In addition to routine monitorsˇsuch as electrocardiography, pulse oximeter, end-tidal CO2,temperature probe, and direct arterial pressure transductionˇcentral access should be considered for resection of larger lesions. It is not always possible to predict preoperatively which patient will subsequently require extraordinary levels of induced hypotension or aggressive volume therapy. Such cases are a minority, but central venous or pulmonary artery catheters may be useful for management of complicated cases.

Unfortunately, our ability to monitor the central nervous system lags far behind our ability to monitor other systems, and the existence of suitable technologies is still in its infancy. There is no consensus about optimum monitoring techniques, primarily because there is a dearth of commercially available technologies.

Transduction of vascular pressures in the operative field may aid the surgeon in differentiating arterial and venous structures. In certain cases, it may assist in the decision of whether a draining vein that interferes with surgical access to the nidus can be sacrificed. Proximal arterial pressure is measured during a temporary occlusion of the vein; if the pressure does not change, this implies that alternate venous pathways are sufficient to prevent distention of the nidus and rupture. Technically, direct puncture of feeding arteries with 26-guage needles and draining veins in the operative field is a simple procedure that poses little, if any, risk. Measurements of vascular pressure have been reported by several groups.

Anesthetic Technique

Choice of Agents. Intracranial pressure control is rarely a problem in the patient with an AVM in whom elective resection is being performed. Nevertheless, because decreased intracranial compliance may be present, the usual caveats about avoiding cerebral vasodilators are reasonable.

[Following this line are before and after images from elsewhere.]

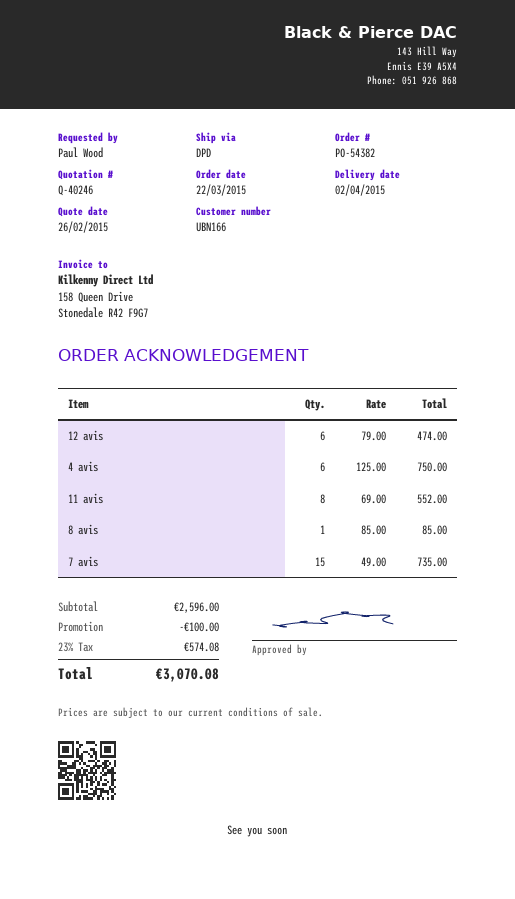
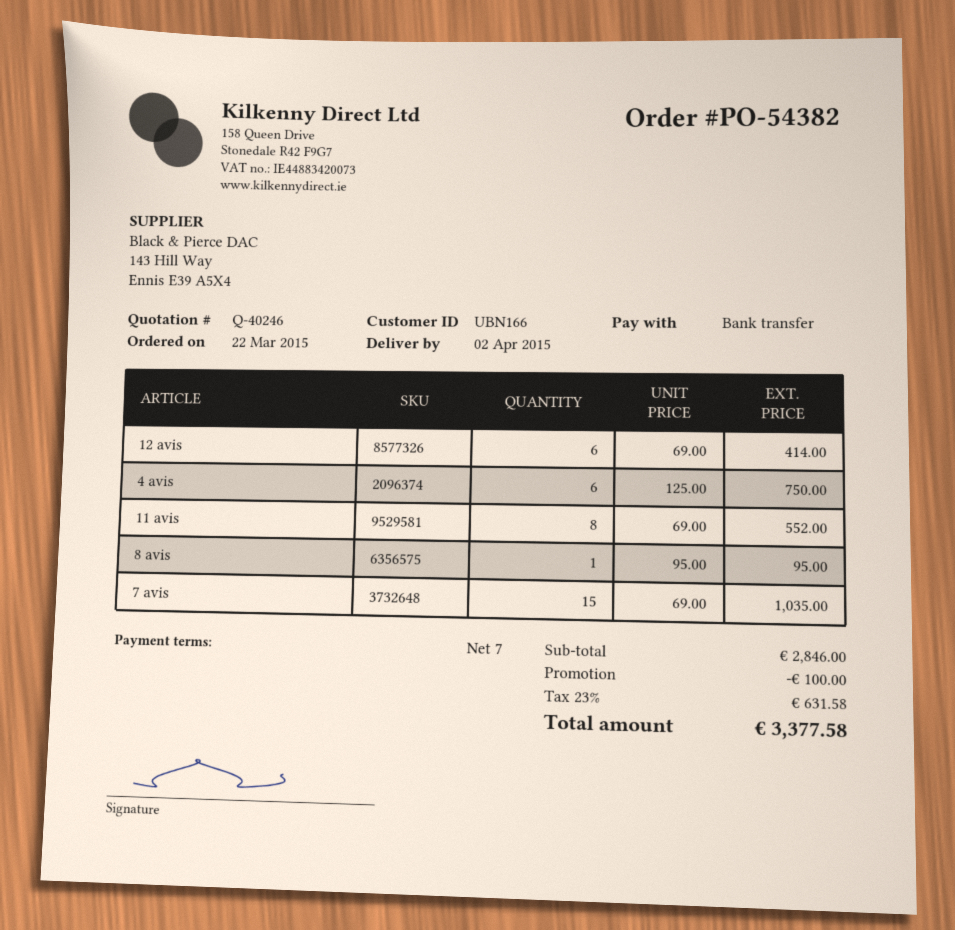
12 avis: 6 x 79.00 = 474.00 -> 6 x 69.00 = 414.00
8 avis: 1 x 85.00 = 85.00 -> 1 x 95.00 = 95.00
7 avis: 15 x 49.00 = 735.00 -> 15 x 69.00 = 1035.00
subtotal: 2596.00 -> 2846.00
tax: 23% = 574.08 -> 23% = 631.58
total: 3070.08 -> 3377.58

Except for cerebral vasodilators, the specific choice of an anesthestic may be guided primarily by other coexisting conditions. An isoflurane/N2O technique offers good systemic blood pressure control. The use of total intravenous anesthetic methods or combinations of inhalational and intravenous methods may optimize rapid emergence from the state of anesthesia.[27] In some centers additional barbiturate loading is used during the resection to afford additional protection against cerebral ischemia, resulting in perhaps a greater degree of brain relaxation and protection against acute hyperemia.[33] Barbiturates can be titrated to an electroencephalography endpoint of burst suppression. The main drawback of barbiturate use is delayed emergence from an anesthetized state, thus forgoing an early postoperative neurological exam. There is no evidence that outcome is affected. If metabolic suppression is desired (and we by no means endorse this as a unique, effective method of intraoperative protection[35]), propofol or etomidate may be considered. The use of metabolic suppression may be useful in the event of an intraoperative catastrophe (see Induced Hypotension).

Nonpharmacological Cerebral Protection. The goals of modern neuroanesthesia should not revolve around provision of pharmacological brain protective therapy, per se. There are a number of basic considerations that will maximize nonpharmacological cerebral protection and provide protection from injury (Table 1). There are two general types of damage that protective efforts are undertaken to prevent: neurosurgical (anatomical) and anesthetic (physiological) trespass. Possible mechanisms of neurosurgeon-induced injury include brain retraction, direct vascular injury (ischemia, thrombosis, and venous occlusion), and mechanical disruption of neuronal tissue or white matter tracts. Anesthesia-induced injury may result from systemic hypo-or hypertension, decreased O2 content, hypoosmolarity, or hyperglycemia. It must be stressed that mechanisms of damage are interactive. Modest amounts of brain retraction coupled with modest reduction of systemic blood pressure, for example, may have synergistic effects on patient emergence or on neurological outcome.

Management goals should include ensuring brain relaxation, controlled systemic and cerebral hemodynamics, maintenance of isotonicity and euglycemia, mild hypothermia, and a controlled emergence from the state of anesthesia.

Brain Relaxation

The process of ensuring adequate brain relaxation begins with proper positioning of the patientÝs head to promote intracranial venous drainage. The least amount of flexion and rotation necessary for the operative approach should be planned in conjunction with the surgeon. Careful positioning of the head may also prevent postoperative tongue swelling, a rare but morbid occurrence. One rule of thumb might be that there should be two-finger breadths per 70 kg between the mandible and clavicle (not the sternum) after the head is positioned in rigid pin fixation. The head of the table should be positioned to prevent venous engorgement.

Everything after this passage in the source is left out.